- **MATERIAL TO PROCESS**
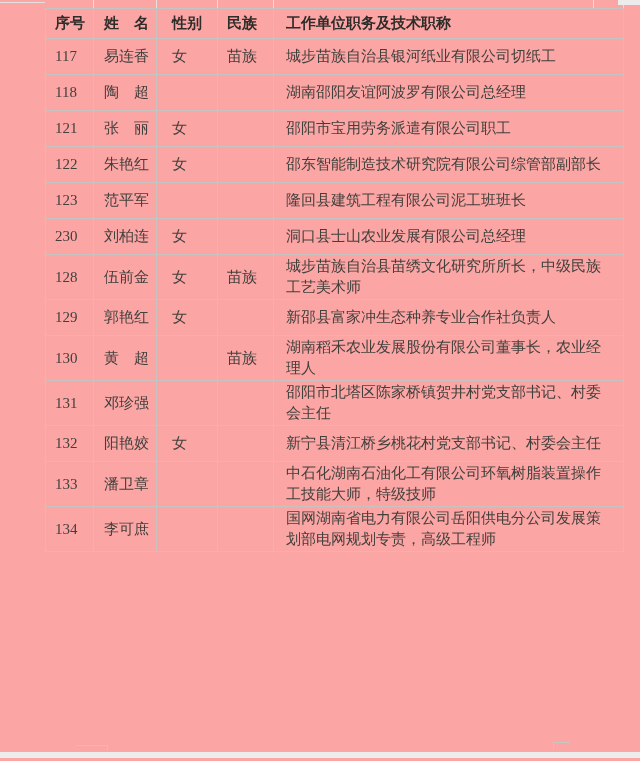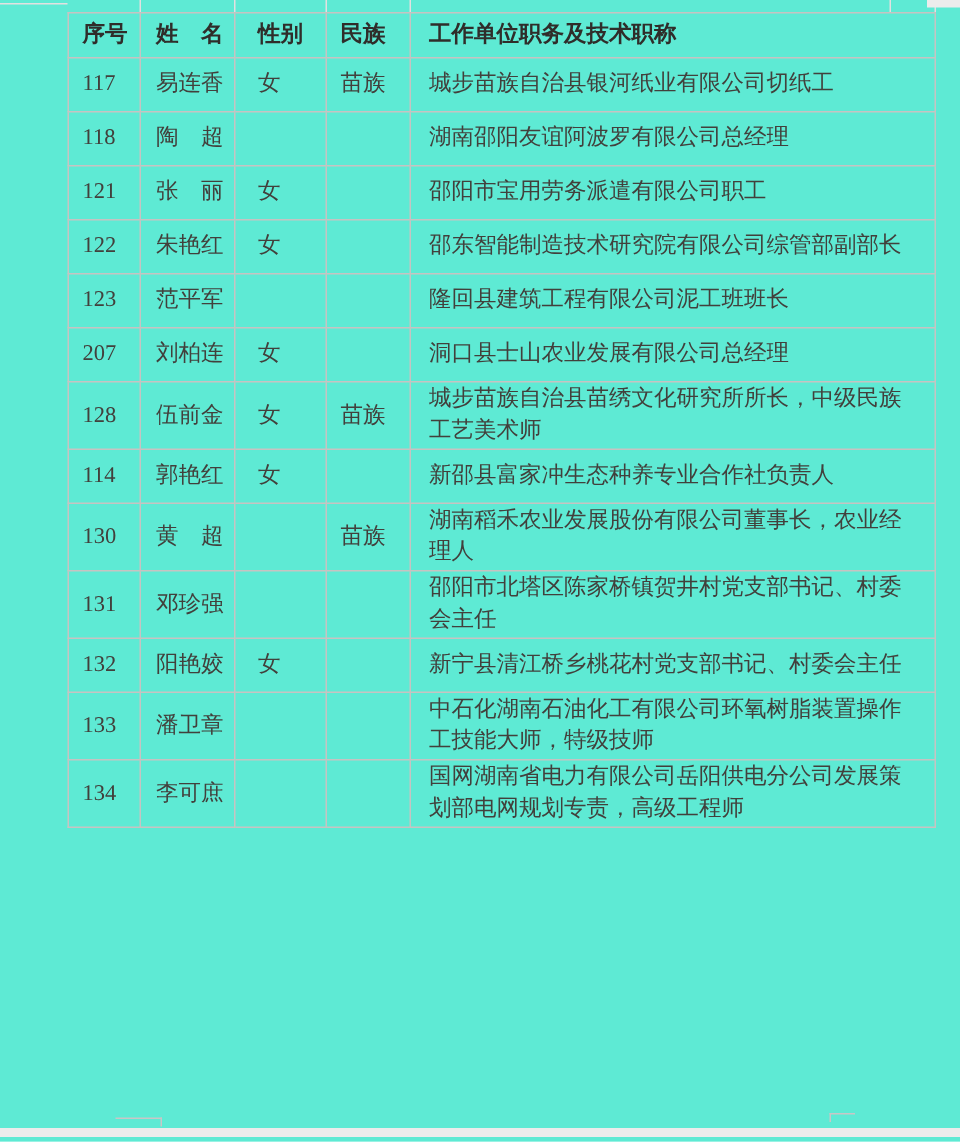--- a/index.html
+++ b/index.html
@@ -10,21 +10,21 @@
   body {
     width: 640px;
     height: 761px;
     position: relative;
     overflow: hidden;
     font-family: "Liberation Serif", serif;
   }
   .page {
     position: absolute;
     inset: 0;
-    background: #5eead4;
+    background: #fca5a5;
   }
   
   table.roster {
     position: absolute;
     left: 45px;
     top: 8px;
     width: 578px;
     border-collapse: collapse;
     table-layout: fixed;
   }
@@ -138,35 +138,35 @@
           <td class="c-position">邵东智能制造技术研究院有限公司综管部副部长</td>
         </tr>
         <tr>
           <td class="c-no">123</td>
           <td class="c-name">范平军</td>
           <td class="c-gender"></td>
           <td class="c-ethnic"></td>
           <td class="c-position">隆回县建筑工程有限公司泥工班班长</td>
         </tr>
         <tr>
-          <td class="c-no">207</td>
+          <td class="c-no">230</td>
           <td class="c-name">刘柏连</td>
           <td class="c-gender">女</td>
           <td class="c-ethnic"></td>
           <td class="c-position">洞口县士山农业发展有限公司总经理</td>
         </tr>
         <tr>
           <td class="c-no">128</td>
           <td class="c-name">伍前金</td>
           <td class="c-gender">女</td>
           <td class="c-ethnic">苗族</td>
           <td class="c-position">城步苗族自治县苗绣文化研究所所长，中级民族工艺美术师</td>
         </tr>
         <tr>
-          <td class="c-no">114</td>
+          <td class="c-no">129</td>
           <td class="c-name">郭艳红</td>
           <td class="c-gender">女</td>
           <td class="c-ethnic"></td>
           <td class="c-position">新邵县富家冲生态种养专业合作社负责人</td>
         </tr>
         <tr>
           <td class="c-no">130</td>
           <td class="c-name">黄　超</td>
           <td class="c-gender"></td>
           <td class="c-ethnic">苗族</td>

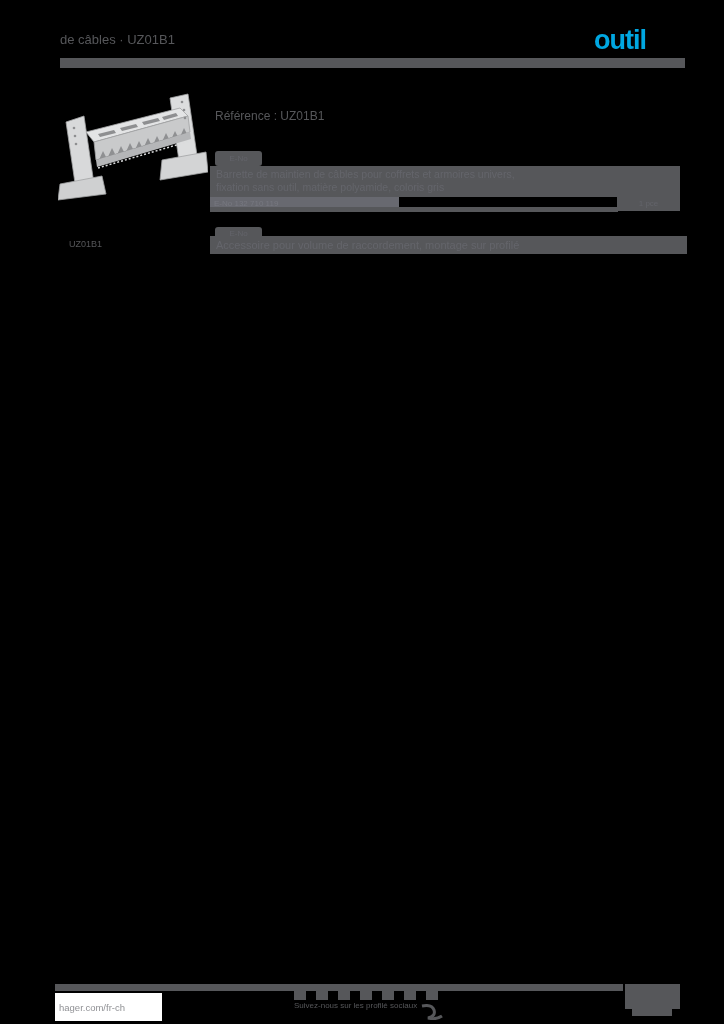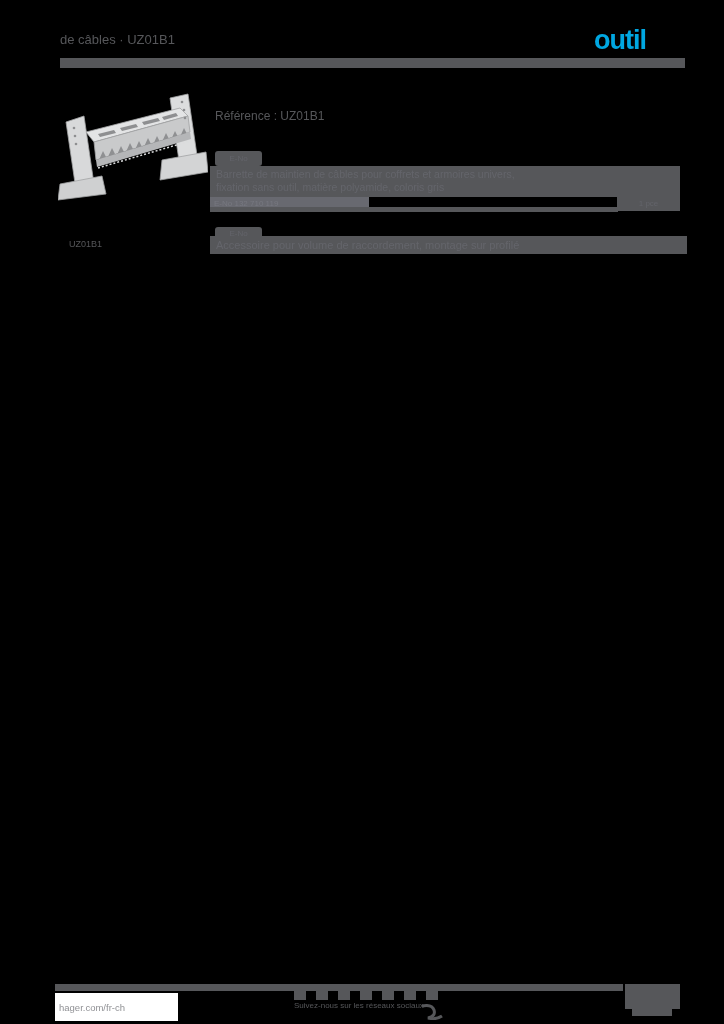--- a/index.html
+++ b/index.html
@@ -17,28 +17,28 @@
   .ptitle{left:218px;top:91px;font-size:15px;font-weight:600;color:#56575A;}
   .pref{left:215px;top:109px;font-size:12px;color:#56575A;}
   
   .badge{width:47px;background:#56575A;border-radius:3px;color:#63646A;font-size:8px;
          display:flex;align-items:center;justify-content:center;overflow:hidden;}
   .badge1{left:215px;top:151px;height:15px;}
   .badge2{left:215px;top:227px;height:13px;}
   .band{background:#56575A;color:#64656B;overflow:hidden;box-sizing:border-box;padding:2px 6px;}
   .band1{left:210px;top:166px;width:470px;height:31px;font-size:10.5px;line-height:13px;}
   .band2{left:210px;top:236px;width:477px;height:18px;font-size:11px;line-height:14px;}
-  .sub1{left:210px;top:197px;width:159px;height:13px;background:#686970;color:#777880;
+  .sub1{left:210px;top:197px;width:189px;height:13px;background:#686970;color:#777880;
         font-size:8px;line-height:13px;padding:0 4px;box-sizing:border-box;overflow:hidden;}
   .cell1{left:617px;top:196px;width:63px;height:15px;background:#56575A;color:#63646A;
          font-size:8px;line-height:15px;text-align:center;overflow:hidden;}
   .rule1{left:210px;top:207px;width:408px;height:5px;background:#56575A;}
   
   .frule{left:55px;top:984px;width:568px;height:7px;background:#56575A;}
-  .urlbox{left:55px;top:993px;width:123px;height:28px;background:#FFFFFF;display:flex;align-items:center;}
+  .urlbox{left:55px;top:993px;width:107px;height:28px;background:#FFFFFF;display:flex;align-items:center;}
   .urltext{font-size:9.5px;color:#909195;padding-left:4px;white-space:nowrap;}
   .sicon{top:988px;width:12px;height:12px;background:#56575A;}
   .fcap{left:294px;top:1001px;font-size:8px;color:#56575A;white-space:nowrap;}
   .swash{left:420px;top:1004px;}
   .stampL{left:625px;top:984px;width:55px;height:25px;background:#56575A;}
   .stampS{left:632px;top:1009px;width:40px;height:7px;background:#56575A;}
 </style>
 </head>
 <body>
 
@@ -100,21 +100,21 @@
   </div>
 
   <div class="abs sicon" style="left:294px" title="facebook"></div>
   <div class="abs sicon" style="left:316px" title="twitter"></div>
   <div class="abs sicon" style="left:338px" title="youtube"></div>
   <div class="abs sicon" style="left:360px" title="linkedin"></div>
   <div class="abs sicon" style="left:382px" title="instagram"></div>
   <div class="abs sicon" style="left:404px" title="pinterest"></div>
   <div class="abs sicon" style="left:426px" title="xing"></div>
 
-  <div class="abs fcap">Suivez-nous sur les réseaux sociaux</div>
+  <div class="abs fcap">Suivez-nous sur les profilé sociaux</div>
   <div class="abs swash">
     <svg width="24" height="16" viewBox="0 0 24 16">
       <path d="M2,2 q10,-2 12,4 q2,6 -6,8 q8,2 14,-2" fill="none" stroke="#56575A" stroke-width="3"></path>
     </svg>
   </div>
 
   <div class="abs stampL"></div>
   <div class="abs stampS"></div>
 
 </div>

- **EXERCISE DIRECTIONS**
Work out how many lines in the entries contain the string "name", then reply with that number and nothing more.

- **PROBLEM SOLUTION**
5